Ülkemizde yaşanan tek günlük elektrik krizi, hepimizin enerji bağımlılığını bir kere daha gösterdi. Yaşam karmaşasında dikkat etmediğimiz yerel sorunlar, üzerimizde şok etkisi yaratan tek günlük krizde bize önemli bir ders verdi: Elektrik yoksa yaşam çok zor.
Ülkemiz gelişmekte olan ülkeler arasında olduğundan, bu gelişiminin devam etmesi için enerjiye ihtiyacı vardır. Elektrik tüketimimizin %60’dan fazlası sanayide, %30’a yakını ticarethane ve konutlarda, yaklaşık %5‘i devlet dairelerinde ve yine yaklaşık %5’i sokak aydınlatmasında gerçekleşmektedir. Günden güne artan enerji ihtiyacı, bu tüketimi yılda yaklaşık %8 oranında arttırırken, üretim kapasitesi yaklaşık %5 oranında artabilmektedir. Tüketim ihtiyacımızın dünya ortalamasının yaklaşık 2 katı olması ne kadar enerji açlığı çektiğimizin bir göstergesidir. Bu kadar ihtiyaca rağmen tasarruf konusunda çok gerilerde olmamız, enerji açığını daha da arttırmaktadır. Ekonomimize ve geleceğimize zarar vermekten vazgeçebilecek miyiz?
Türkiye’de, yılda kişi başı üretilen enerji miktarının ne yazık ki dörtte üçü ithal edilmektedir. Bu oranın yarısından fazlasını israf ettiğimiz düşünülürse şu an yaşadığımız sıkıntıların nedeni anlaşılabilir. Evlerimizde yapacağımız ufak tefek tasarruf tedbirleriyle elde edeceğimiz %20’lik enerji tasarrufu, ülke ekonomimizi yaklaşık 200 milyon dolarlık zarardan kurtarabilir. Bir günde vereceğimiz karar ve değişiklikler ile milyonlarca dolar zarardan kurtulmak enerji krizi çeken ülkemiz için o kadar önemli ki… Evdeki tüm aydınlatma araçlarına tasarruflu ampuller takmalı, elektrikli aletleri boş yere kullanmamalı, kullanmadığımız cihazları prizde bırakmamalı ve makineleri kapasiteleri kadar kullanmalı, yani enerji verimliliği sağlamalıyız. Elimizdeki enerjinin sınırsız olmadığını anlamalıyız. Bir gün prizde unuttuğumuz şarj aletinin tükettiği enerjiye muhtaç kalabiliriz.

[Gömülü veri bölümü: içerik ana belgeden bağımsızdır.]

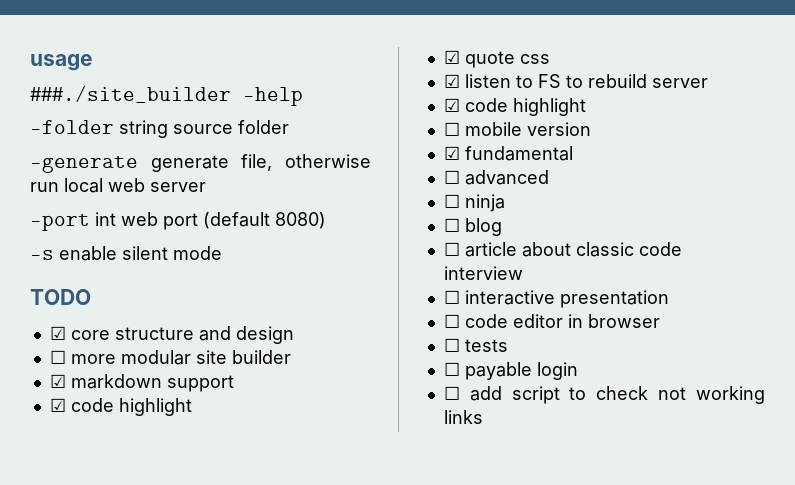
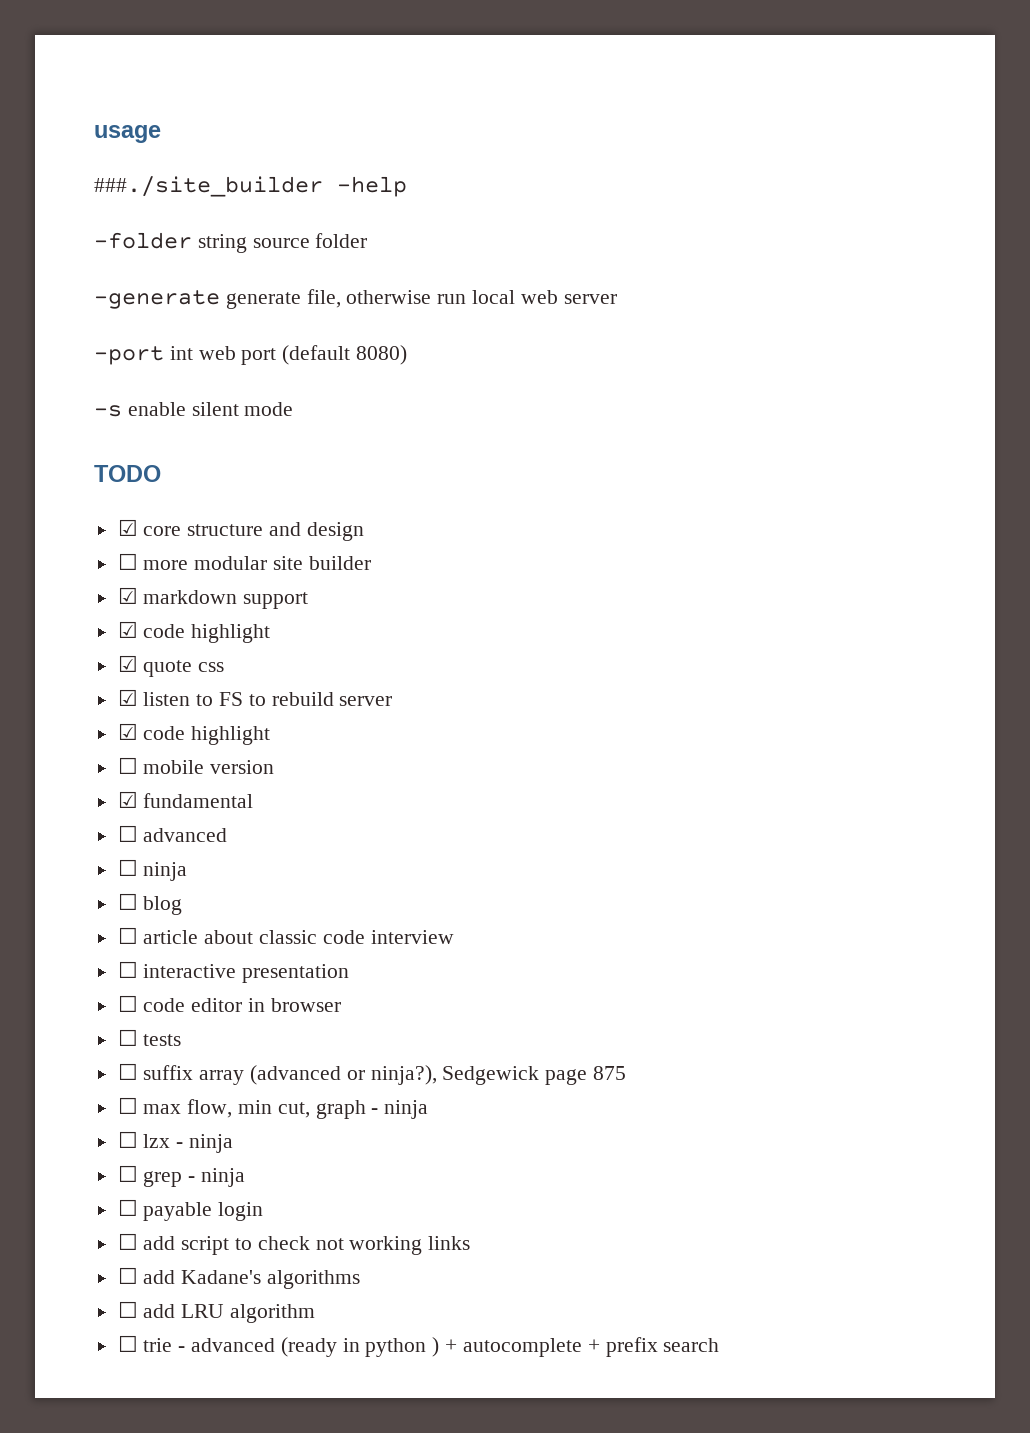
+ ☐ suffix array (advanced or ninja?), Sedgewick page 875
+ ☐ max flow, min cut, graph - ninja
+ ☐ lzx - ninja
+ ☐ grep - ninja
+ ☐ add Kadane's algorithms
+ ☐ add LRU algorithm
+ ☐ trie - advanced (ready in python ) + autocomplete + prefix search

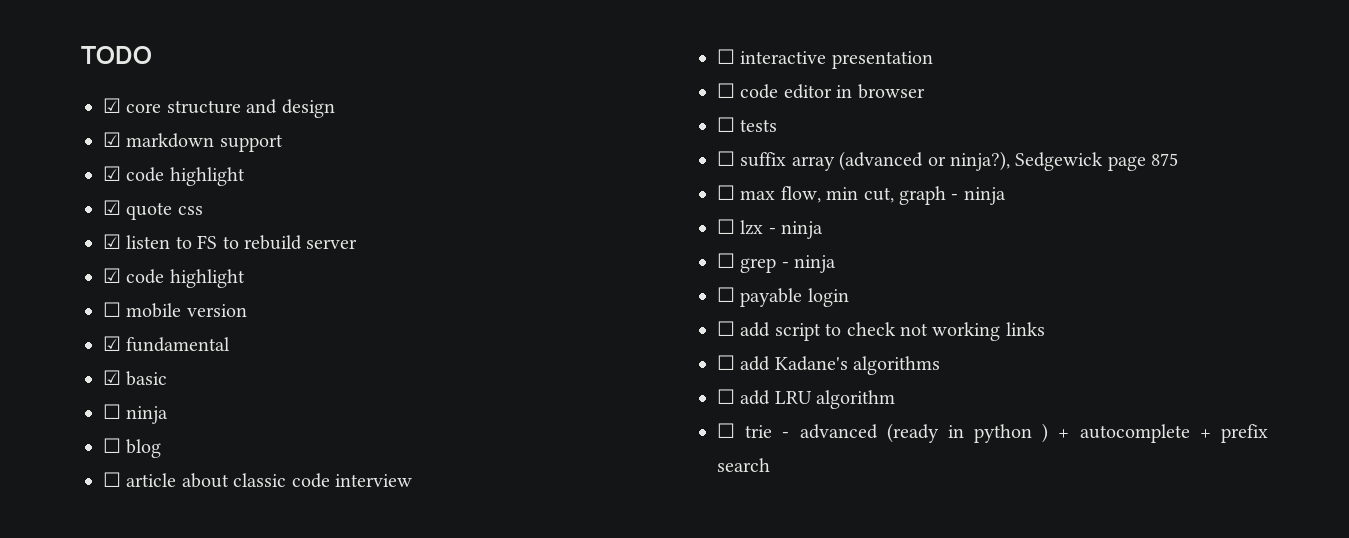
- usage
- ###./site_builder -help
- -folder string source folder
- -generate generate file, otherwise run local web server
- -port int web port (default 8080)
- -s enable silent mode
- ☐ more modular site builder
- ☐ advanced
+ ☑ basic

Yakında daha da geliştirilip yaygınlaştırılacak olan ön ödemeli sayaçlar ile bireyleri enerji tasarrufu yapmaları konusunda teşvik edecek politikalar uygulanacaktır. Bu sayede henüz neredeyse hiçbirimizin bilmediği aylık ve yıllık enerji tüketimimiz konusunda epey bilgi sahibi olacağız. Oysaki şimdiden tüketimimizi inceleyip onu azaltmak için girişimlerde bulunabiliriz. Gelişmiş ülkeler tasarruf için bireyler, sivil toplum kuruluşları ve yöneticilerle sürekli çalışmalar gerçekleştirmektedir. Enerji tasarrufu için öncelikle değişimi kendimizden başlatmamız gerekmektedir. Etrafımızdakileri bilinçlendirip tasarrufun önemini anlatmalıyız. Çocuk ve gençlerimize israf etmemeyi erken yaşta öğretmeliyiz.
İnsan olarak parçası olduğumuz doğaya saygılı olmamız gerekir. Dünyada toplam karbondioksit salınımının %80’inin enerji üretimi ve tüketimin sonucu olduğu gerçeği ile yapacağımız tasarrufun çevremiz ve yaşadığımız ortam için de çok önemli olduğunu görmeliyiz. Tasarruf cebimizi korur, ülke ekonomimize oldukça fazla katkı yapar, doğayı korur kısacası hayatı korur. Kendimiz ve dünyamız için artık tasarruf zamanı.